Bug 51444

Summary: Writing XSSF to stream produces unreadable content when XSSF is read from stream
Product: POI Reporter: milan <milan.chudik>
Component: XSSFAssignee: POI Developers List <dev>
Status: RESOLVED FIXED    
Severity: normal    
Priority: P2    
Version: 3.7-FINAL   
Target Milestone: ---   
Hardware: PC   
OS: Linux   
Attachments: Junit test file, workbook.xls,workbook.xlsx

Description milan 2011-06-28 09:51:50 UTC
Created attachment 27221 [details]
Junit test file, workbook.xls,workbook.xlsx

hi,

I just experience strange fact that is similar to bug 51158, but not really the same.

When I create workbook "by hand" via new operator, I can store XSSFWorkbook to a file(outputstream), that works ok(I don't need to store it twice-though it yields error too)
But when I read a workbook from a stream, let's say file, and store it to another file, virtually creating a copy, then the result file is unreadable.

Use case is, that I want to report only one sheet(current) I'm working on, then I create a XSSFWorkbook from InputStream, remove unnecessary sheets and then store it via write method to a new OutStream and passes that stream further for processing. BUT this stream is unreadable, if I want to read from this stream I get this exception:

ava.lang.NullPointerException
        at org.apache.poi.POIXMLDocumentPart.read(POIXMLDocumentPart.java:256)
        at org.apache.poi.POIXMLDocument.load(POIXMLDocument.java:186)
        at org.apache.poi.xssf.usermodel.XSSFWorkbook.<init>(XSSFWorkbook.java:182)
        at org.apache.poi.ss.usermodel.WorkbookFactory.create(WorkbookFactory.java:63)

If I write it to a file, file is unreadable.
I debugged it it I find out, that writing fails on "Dublicate entry: docProps/core.xml" in I think DefaultMarshaller(exception is caught in org.apache.poi.openxml4j.opc.ZipPackage.saveImpl)

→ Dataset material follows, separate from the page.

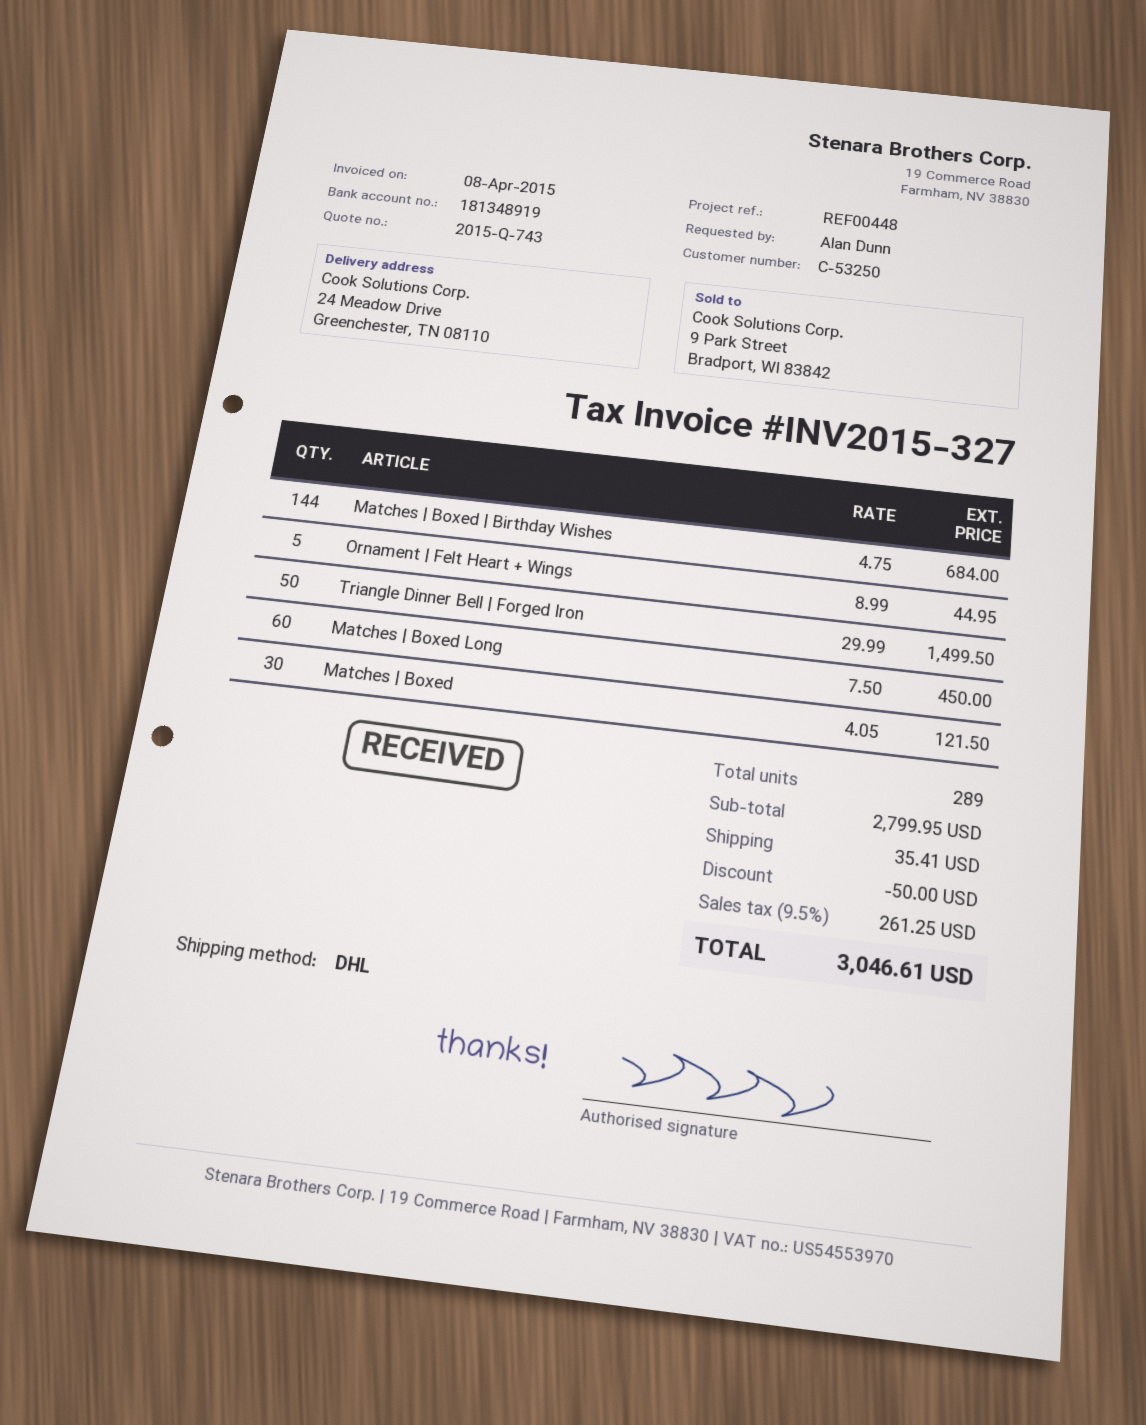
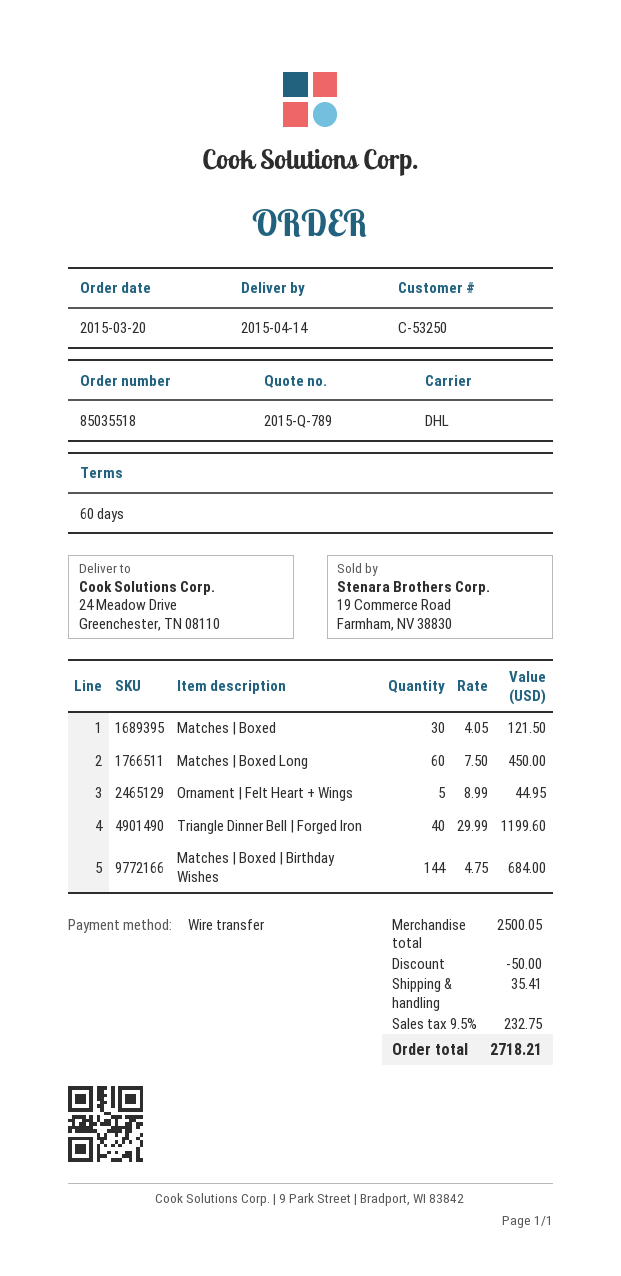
quote number: 2015-Q-743 -> 2015-Q-789
Triangle Dinner Bell | Forged Iron: 50 x 29.99 = 1499.50 -> 40 x 29.99 = 1199.60
subtotal: 2799.95 -> 2500.05
tax: 9.5% = 261.25 -> 9.5% = 232.75
total: 3046.61 -> 2718.21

I attach test file that demonstrates issues and example excel files.

I experience this error both in 3.7 and 3.8-beta3
Regards,

Milan
Comment 1 Yegor Kozlov 2011-06-28 13:36:36 UTC
The problem occurs only with attached workbook.xlsx. If I create this file with the testCreateXLSXFile() method and pass the result to testReadXLSXFileByeArray() then the test succeeds. 

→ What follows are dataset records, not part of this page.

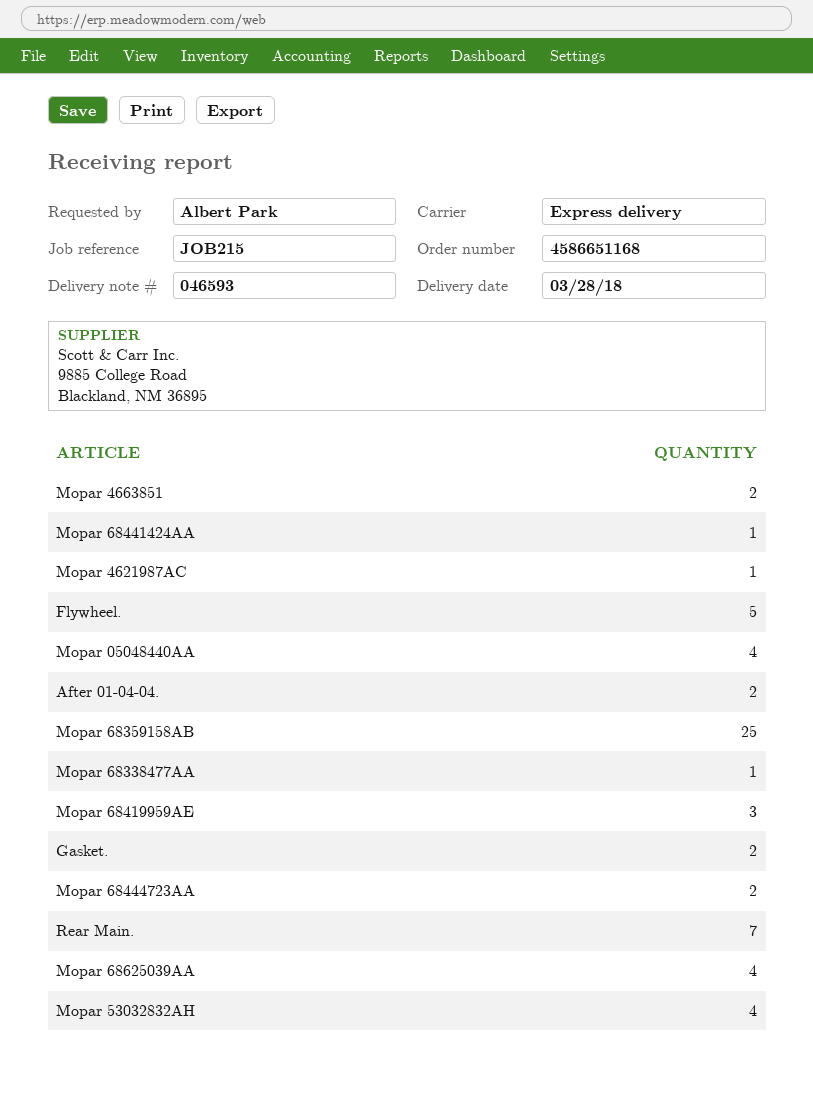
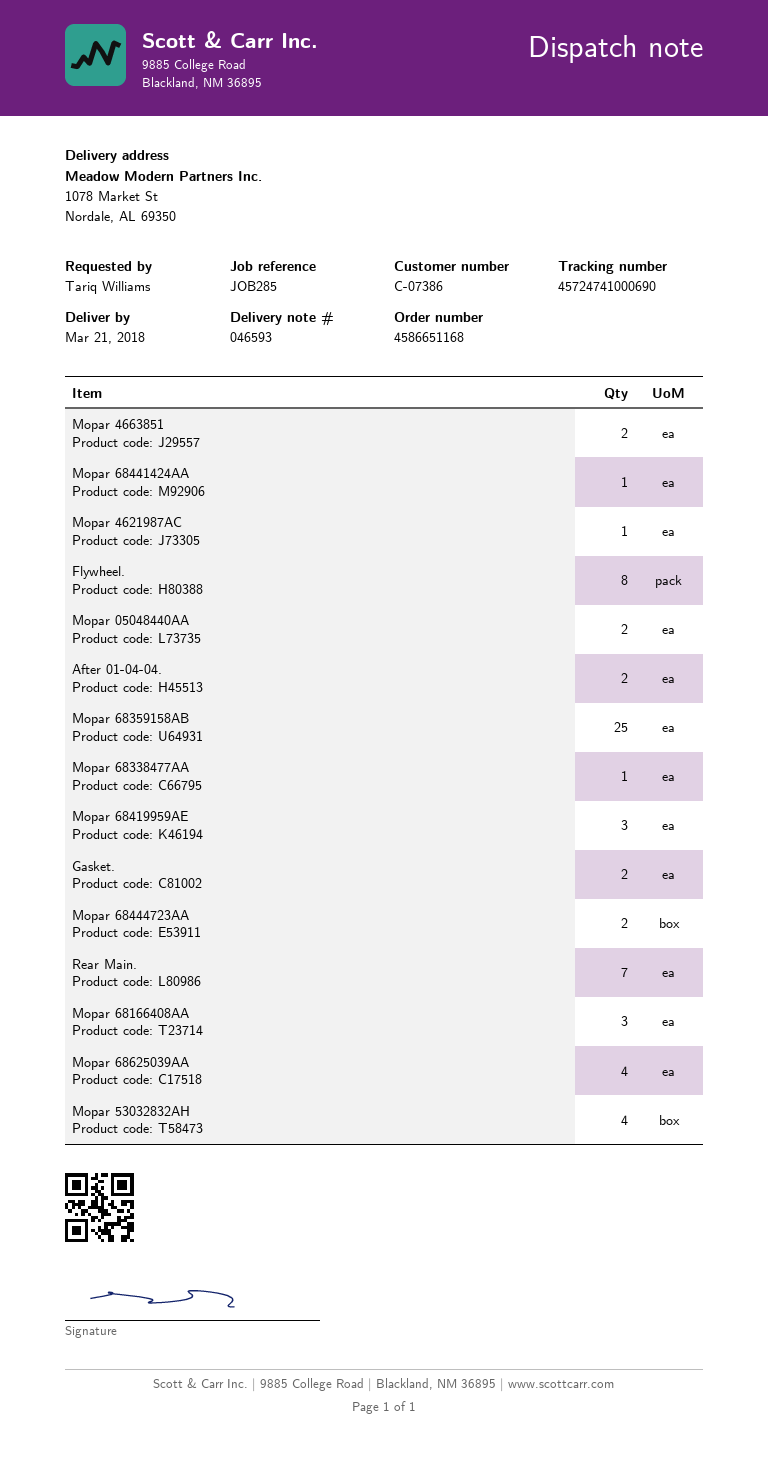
delivery date: 2018-03-28 -> 2018-03-21
reference: JOB215 -> JOB285
ordered by: Albert Park -> Tariq Williams
Flywheel.: 5 -> 8
Mopar 05048440AA: 4 -> 2
Mopar 68166408AA: none -> 3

How did you create workbook.xlsx ? Did you re-save it in Excel after creation? 

Yegor
Comment 2 milan 2011-06-28 14:14:38 UTC
both files are created in libraoffice(former openoffice)

yes I just saved it again as OpenXML file.

Hmm, maybe there is a problem with OpenOffice implementation?

Still how can I ensure I will not receive such a file from a third party?
(we try to process XLS and XLSX files sent from external sources, so we have no control over these files, how they are populated, etc)
And that file can be reopened in OpenOffice as a valid file. So it looks good.

I wrote a workaround that copies XSSFworkbook, sheet by sheet, cell by cell, so I can manage so far, but it would be nice to have same solution both for XSL and XLSX files
Comment 3 Yegor Kozlov 2011-06-28 15:22:44 UTC
(In reply to comment #2)
> both files are created in libraoffice(former openoffice)
> 
> yes I just saved it again as OpenXML file.
> 
> Hmm, maybe there is a problem with OpenOffice implementation?
> 
> Still how can I ensure I will not receive such a file from a third party?
> (we try to process XLS and XLSX files sent from external sources, so we have no
> control over these files, how they are populated, etc)
> And that file can be reopened in OpenOffice as a valid file. So it looks good.
> 
> I wrote a workaround that copies XSSFworkbook, sheet by sheet, cell by cell, so
> I can manage so far, but it would be nice to have same solution both for XSL
> and XLSX files

It looks like POI has a problem re-saving files from LibreOffice.

I suspect that the following differences in [Content_Types].xml cause it:

LibreOffice:
<Types xmlns="http://schemas.openxmlformats.org/package/2006/content-types">
  <Override PartName="/_rels/.rels" ContentType="application/vnd.openxmlformats-package.relationships+xml"/>
  <Override PartName="/docProps/core.xml" ContentType="application/vnd.openxmlformats-package.core-properties+xml"/>


POI:
<Types xmlns="http://schemas.openxmlformats.org/package/2006/content-types">
  <Default Extension="rels" ContentType="application/vnd.openxmlformats-package.relationships+xml"/>
  <Default Extension="xml" ContentType="application/xml"/>

It might be that LibreOffice is correct and POI does not handle a specific OOXML case. 

I'm going to install LO and research it.

Yegor
Comment 4 milan 2011-06-28 16:19:07 UTC
thanks, appreciate
Comment 5 Yegor Kozlov 2011-06-30 15:40:55 UTC
Fixed in r1141576, junit added

Yegor
Comment 6 milan 2011-06-30 16:25:26 UTC
so when do you think this fix will be available in any official release(besides from checkout from repository)? 
maybe in 3.8-beta4?